Problem:
Omit every picture, then give all the entries again exactly.

+ + + +

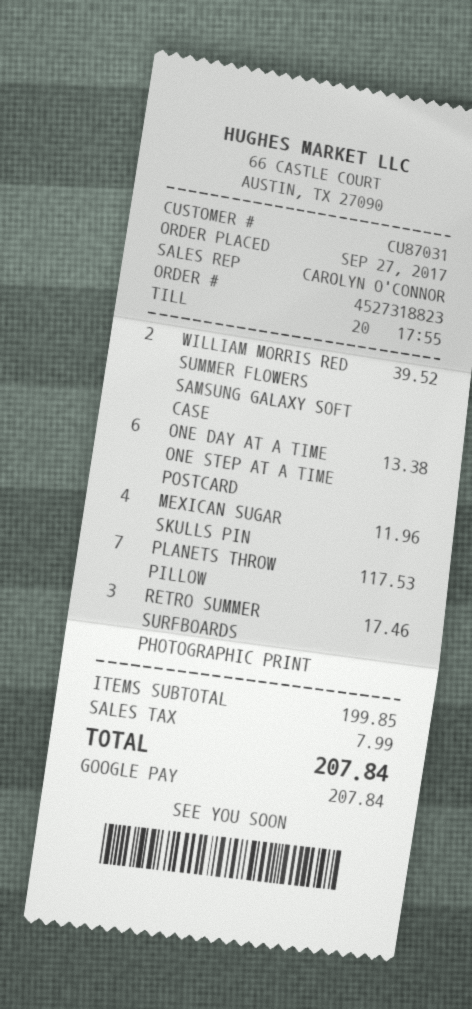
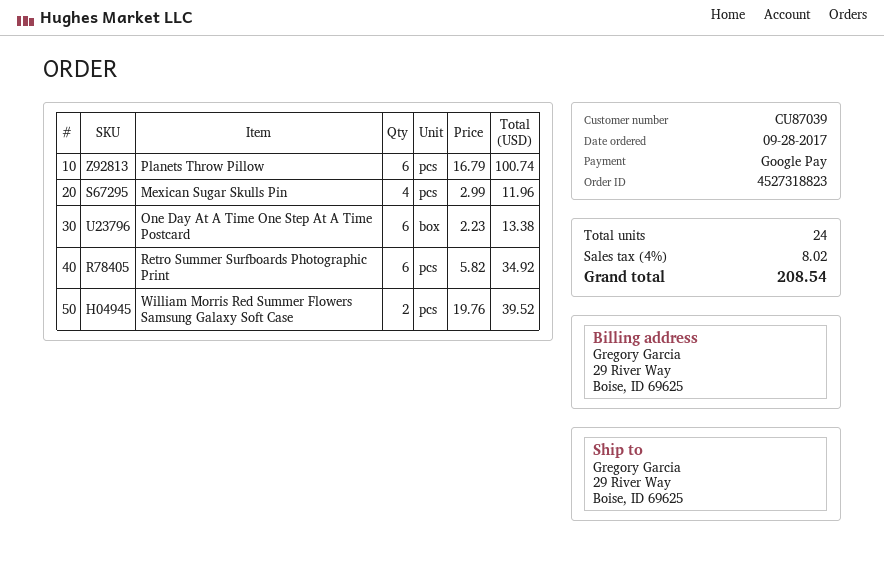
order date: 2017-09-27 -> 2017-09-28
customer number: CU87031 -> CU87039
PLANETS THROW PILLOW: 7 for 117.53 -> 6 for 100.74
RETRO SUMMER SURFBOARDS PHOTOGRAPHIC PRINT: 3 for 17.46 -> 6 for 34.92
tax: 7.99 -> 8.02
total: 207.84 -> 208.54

+ + + +

Task output:
order date: 2017-09-27 -> 2017-09-28
customer number: CU87031 -> CU87039
PLANETS THROW PILLOW: 7 for 117.53 -> 6 for 100.74
RETRO SUMMER SURFBOARDS PHOTOGRAPHIC PRINT: 3 for 17.46 -> 6 for 34.92
tax: 7.99 -> 8.02
total: 207.84 -> 208.54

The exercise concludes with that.